A matrix is "diagonalizable" if and only if it has a "complete set of eigenvectors"- that is, there is a basis for the vector space consisting of eigenvalues of the matrix. If A is an n by n matrix, then it must have n independent eigenvectors. If it has only one eigenvalue, then there must exist n independent eigenvectors corresponding to that one eigenvalue.
 
HallsofIvy said:
What you have written makes no sense. If a matrix has an eigenvalue, then there exist an infinite number of eigenvectors. Do you mean "2 independent eigenvectors"? And are you talking about a 2 by 2 matrix?

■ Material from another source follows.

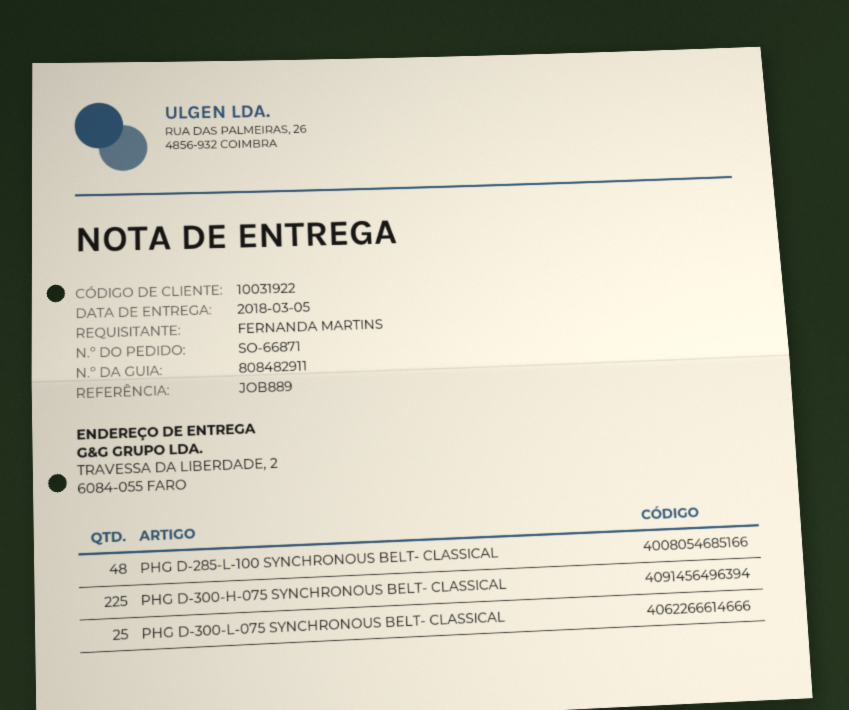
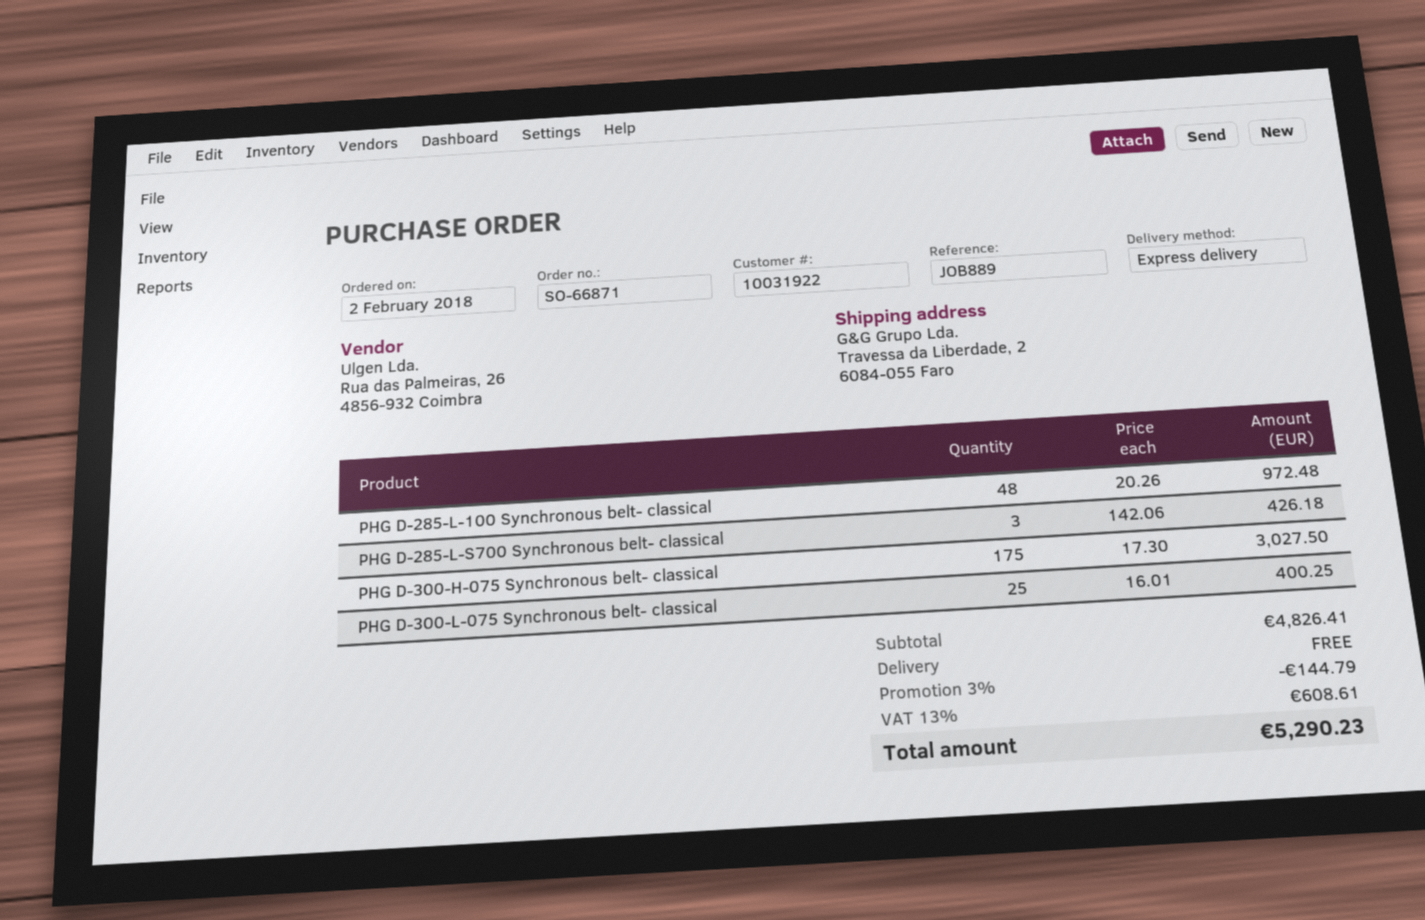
PHG D-300-H-075 SYNCHRONOUS BELT- CLASSICAL: 225 -> 175
PHG D-285-L-S700 Synchronous belt- classical: none -> 3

A matrix is "diagonalizable" if and only if it has a "complete set of eigenvectors"- that is, there is a basis for the vector space consisting of eigenvalues of the matrix. If A is an n by n matrix, then it must have n independent eigenvectors. If it has only one eigenvalue, then there must exist n independent eigenvectors corresponding to that one eigenvalue.

Hi HallsofIvy,

I'm sorry, i forgot to mention that it's a 2x2 matrix. Yes, is there a general method to find 2 independent eigenvectors?
 
In this case, every vector is an eigenvector. Pick one. Then find another vector orthogonal to it.

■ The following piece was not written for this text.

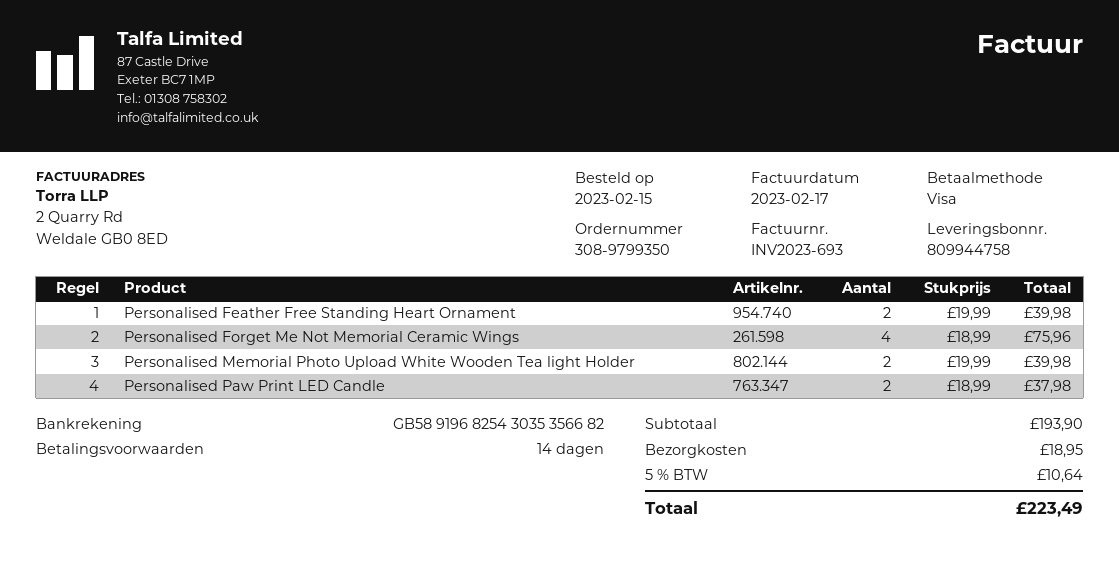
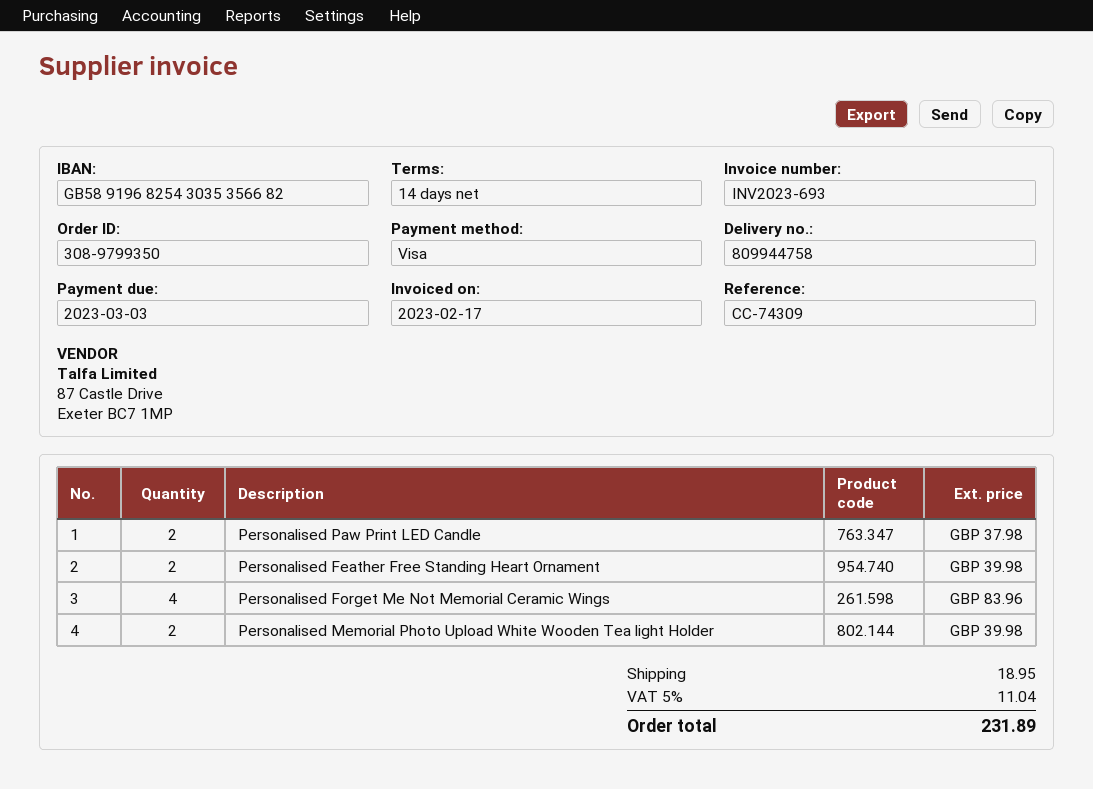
Personalised Forget Me Not Memorial Ceramic Wings: 4 for 75.96 -> 4 for 83.96
tax: 5% = 10.64 -> 5% = 11.04
total: 223.49 -> 231.89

If you need to, you can normalize the vectors.
 
Given:
A is symmetric

Conclusion:
if A is symmetric then that means A equals its transpose and is of size nxn (THIS IS ALWAYS TRUE)
if A is symmetric then it has n independent eigenvectors (THIS IS ALWAYS TRUE)

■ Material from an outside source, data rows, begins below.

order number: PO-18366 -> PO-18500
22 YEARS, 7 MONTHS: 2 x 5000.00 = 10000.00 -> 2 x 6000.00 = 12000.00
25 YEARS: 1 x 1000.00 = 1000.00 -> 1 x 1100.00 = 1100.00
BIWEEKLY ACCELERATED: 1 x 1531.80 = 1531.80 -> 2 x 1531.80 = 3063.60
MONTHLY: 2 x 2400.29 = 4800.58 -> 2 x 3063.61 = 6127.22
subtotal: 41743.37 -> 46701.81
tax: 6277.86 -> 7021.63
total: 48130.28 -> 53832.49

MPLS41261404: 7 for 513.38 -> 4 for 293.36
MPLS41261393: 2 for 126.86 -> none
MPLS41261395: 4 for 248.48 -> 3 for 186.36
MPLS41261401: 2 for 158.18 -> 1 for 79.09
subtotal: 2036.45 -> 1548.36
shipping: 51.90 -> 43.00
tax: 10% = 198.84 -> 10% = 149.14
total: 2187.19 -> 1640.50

The matrix factorization of A is SDS^(-1)
The n columns of S are the n independent eigenvectors and for a symmetric matrix those eigenvectors are orthogonal when A is symmetric and can be made orthonormal (which makes finding the factorization of A a lot easier, via Gram-Schmidt)
The diagonal entries of the Diagonal matrix D are the eigenvalues associated with the eigenvectors

So, to find those diagonal entries and those independent eigenvectors the general form is as follows where A is an nxn matrix, x is an n-dimensional vector, and d is a constant, $ is the n-dimensional zero vector and I is the nxn identity matrix.

Ax=dx
Ax-dx=$
(A-dI)x=$
det(A-dI)=0 solve for all values of d
(this is called the characteristic equation which gives the n-degree polynomial which is used to determine the values of d (your eigenvalues that satisfy the equation))Edit: Hope this helps, I'm taking intro linear algebra this semester so if anything is wrong please let me know.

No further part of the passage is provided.